Top of Source data

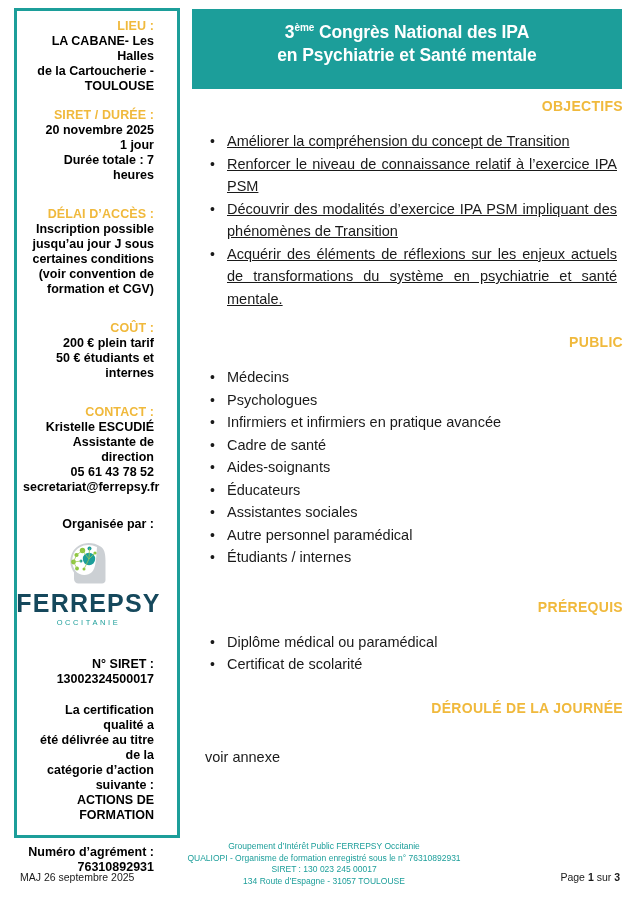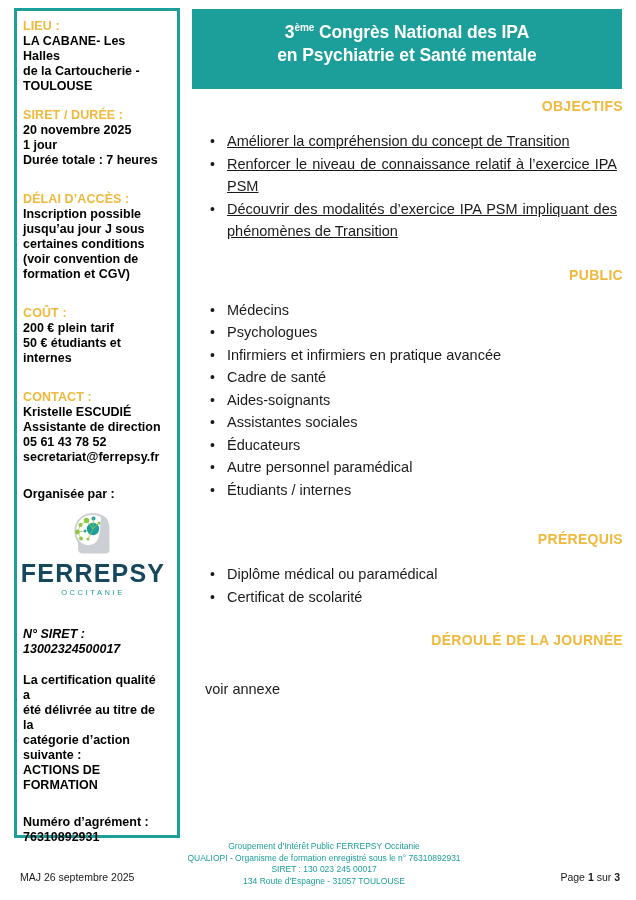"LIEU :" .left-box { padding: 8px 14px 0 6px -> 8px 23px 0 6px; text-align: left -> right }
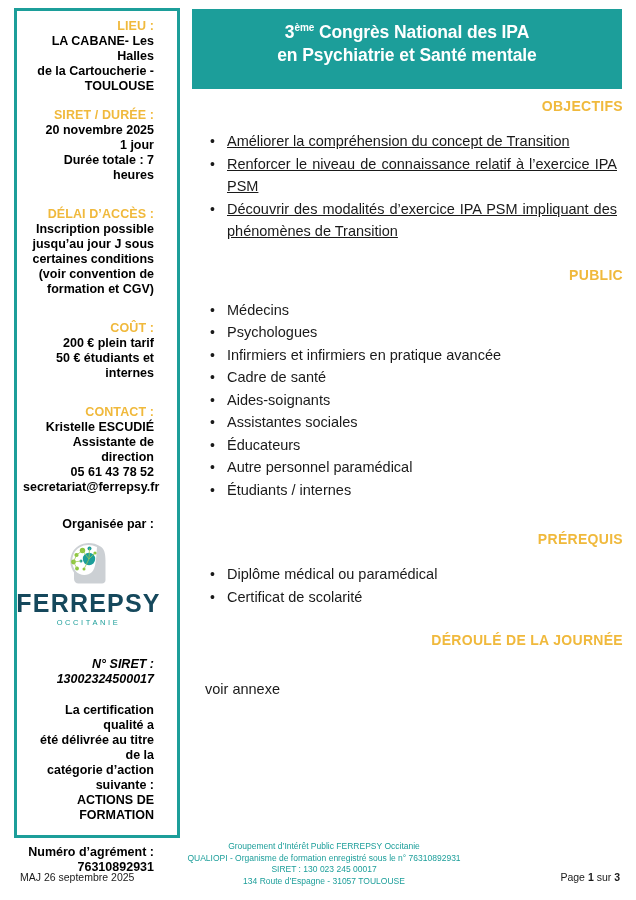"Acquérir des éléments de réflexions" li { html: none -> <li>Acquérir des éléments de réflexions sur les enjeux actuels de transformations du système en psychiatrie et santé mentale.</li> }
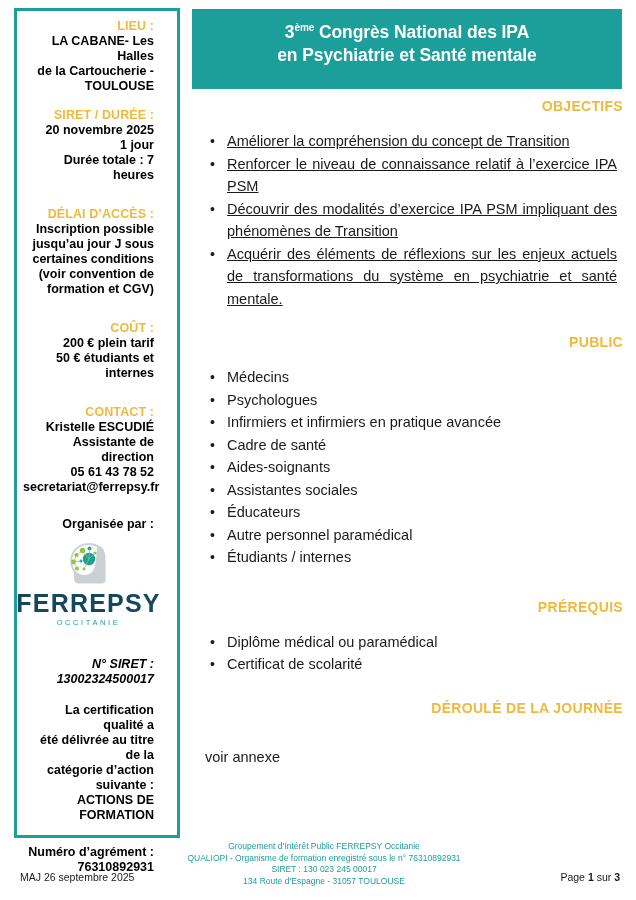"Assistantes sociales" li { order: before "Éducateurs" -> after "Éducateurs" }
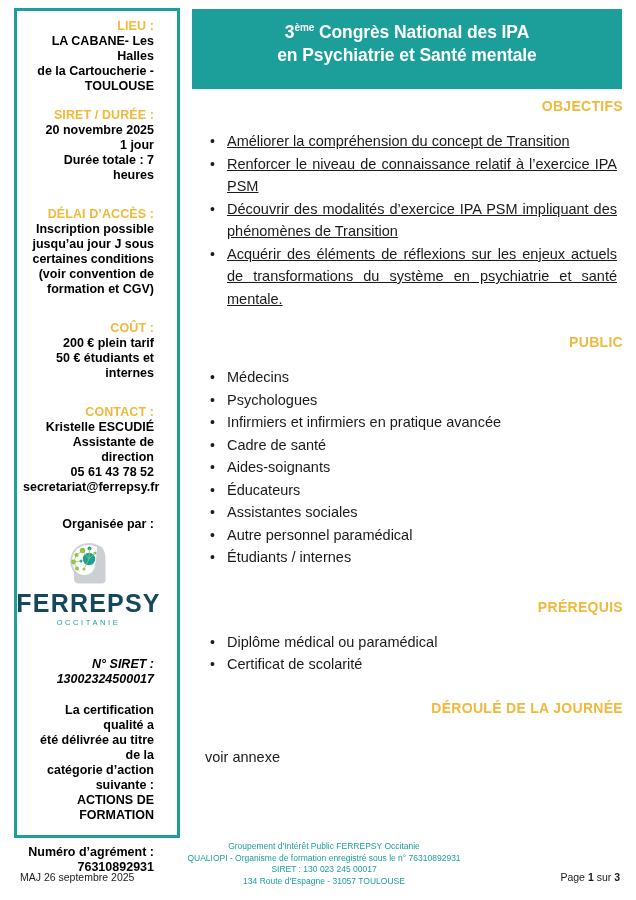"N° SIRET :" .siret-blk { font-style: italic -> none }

Bottom of Source data
Top of Source data

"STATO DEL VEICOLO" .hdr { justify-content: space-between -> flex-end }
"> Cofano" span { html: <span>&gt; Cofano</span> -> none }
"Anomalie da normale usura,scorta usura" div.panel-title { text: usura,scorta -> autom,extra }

Bottom of Source data
Top of Source data

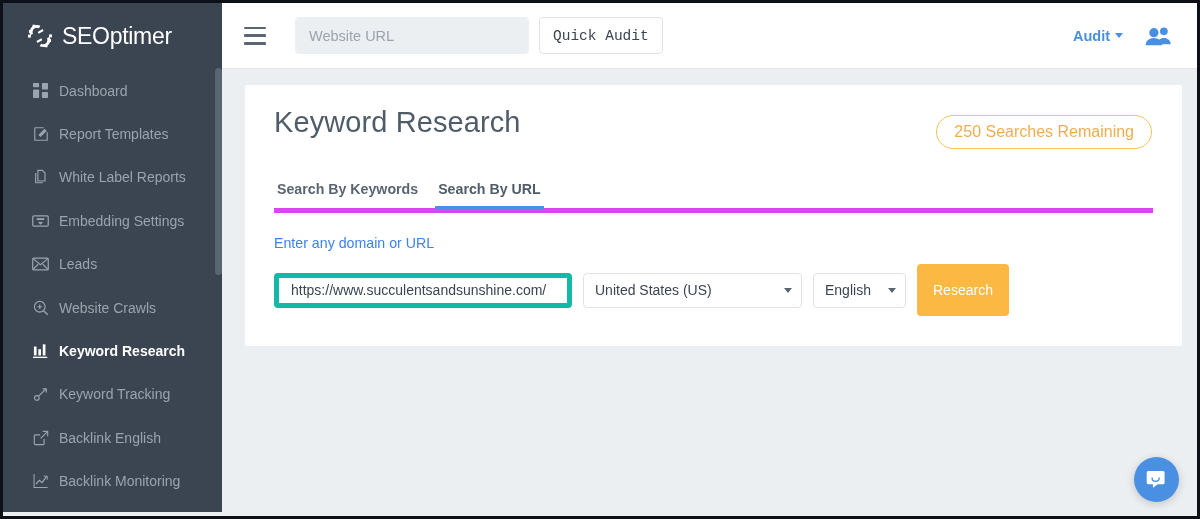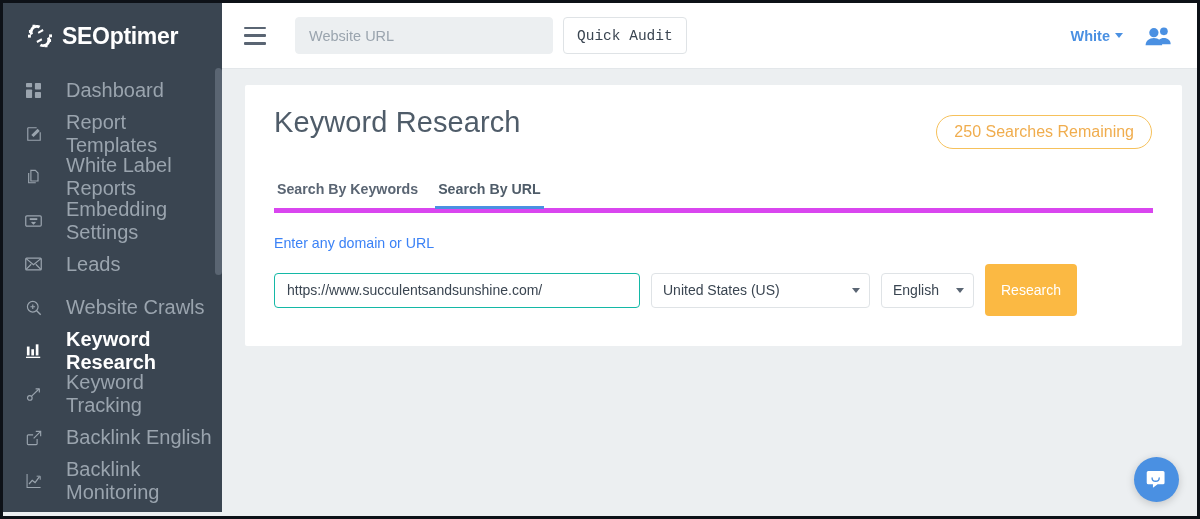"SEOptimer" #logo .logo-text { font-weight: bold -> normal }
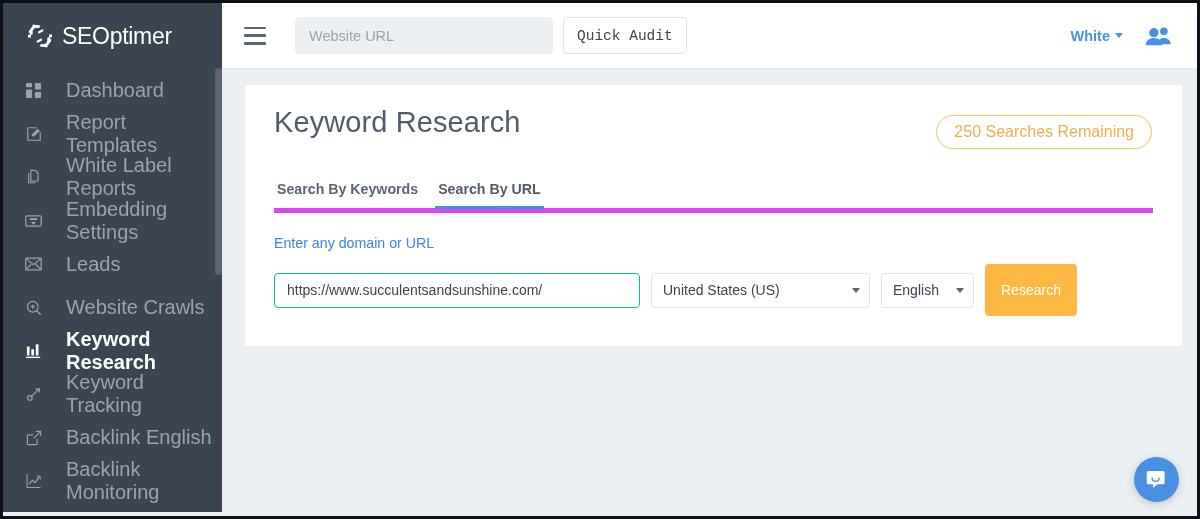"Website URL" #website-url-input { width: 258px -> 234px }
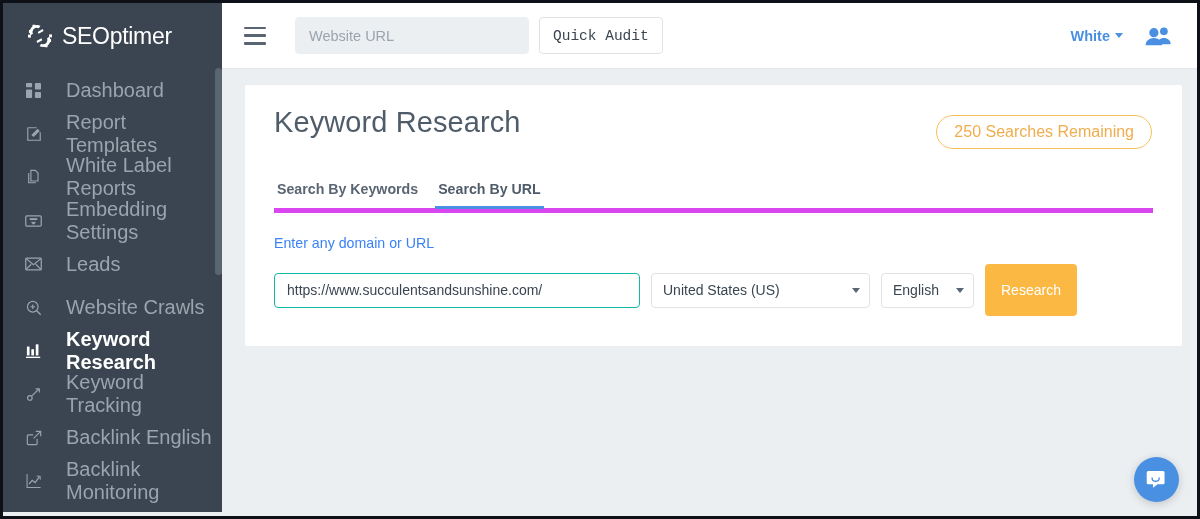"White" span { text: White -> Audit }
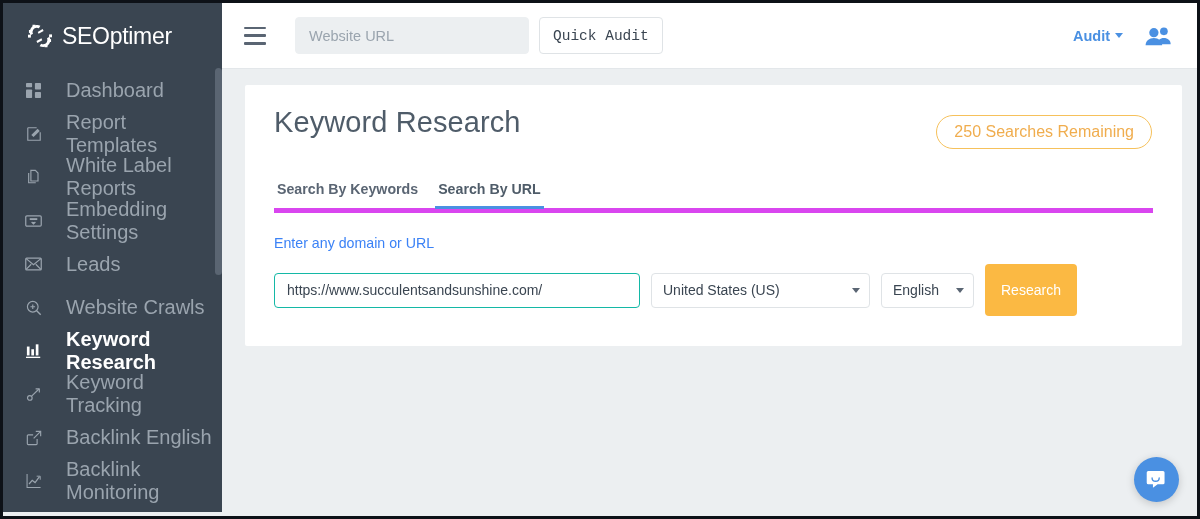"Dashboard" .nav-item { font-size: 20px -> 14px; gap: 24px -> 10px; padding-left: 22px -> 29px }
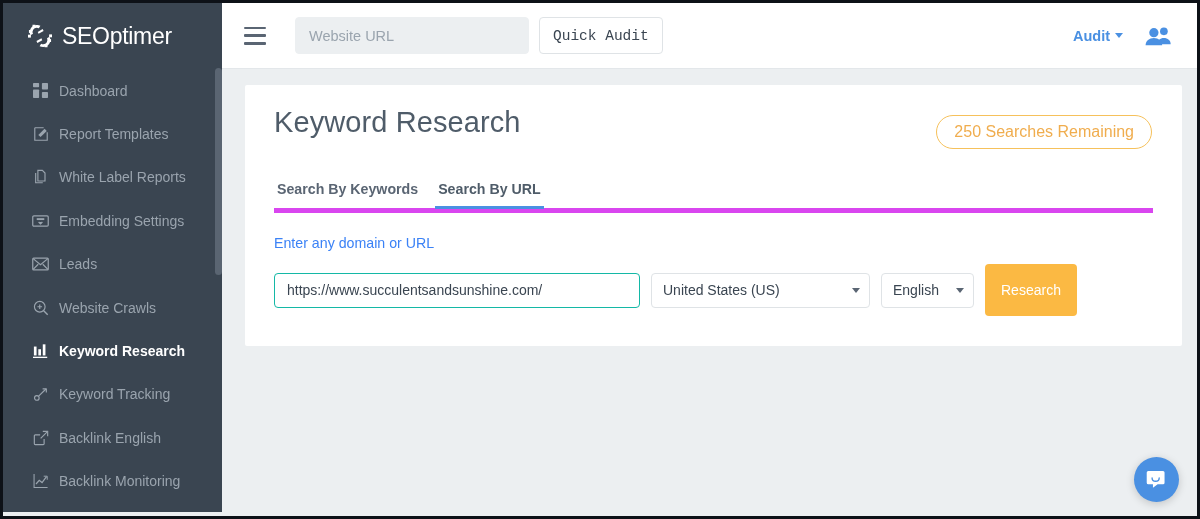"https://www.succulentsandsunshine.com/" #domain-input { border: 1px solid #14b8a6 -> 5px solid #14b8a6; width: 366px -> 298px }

Bottom of Source data

*Aim of the task*: Output exactly the lines of the listing above that start with the one holding "html: none ->" and go on through the one holding "font-style: italic ->"; leave the pictures out.

*Task result*:
"Acquérir des éléments de réflexions" li { html: none -> <li>Acquérir des éléments de réflexions sur les enjeux actuels de transformations du système en psychiatrie et santé mentale.</li> }
"Assistantes sociales" li { order: before "Éducateurs" -> after "Éducateurs" }
"N° SIRET :" .siret-blk { font-style: italic -> none }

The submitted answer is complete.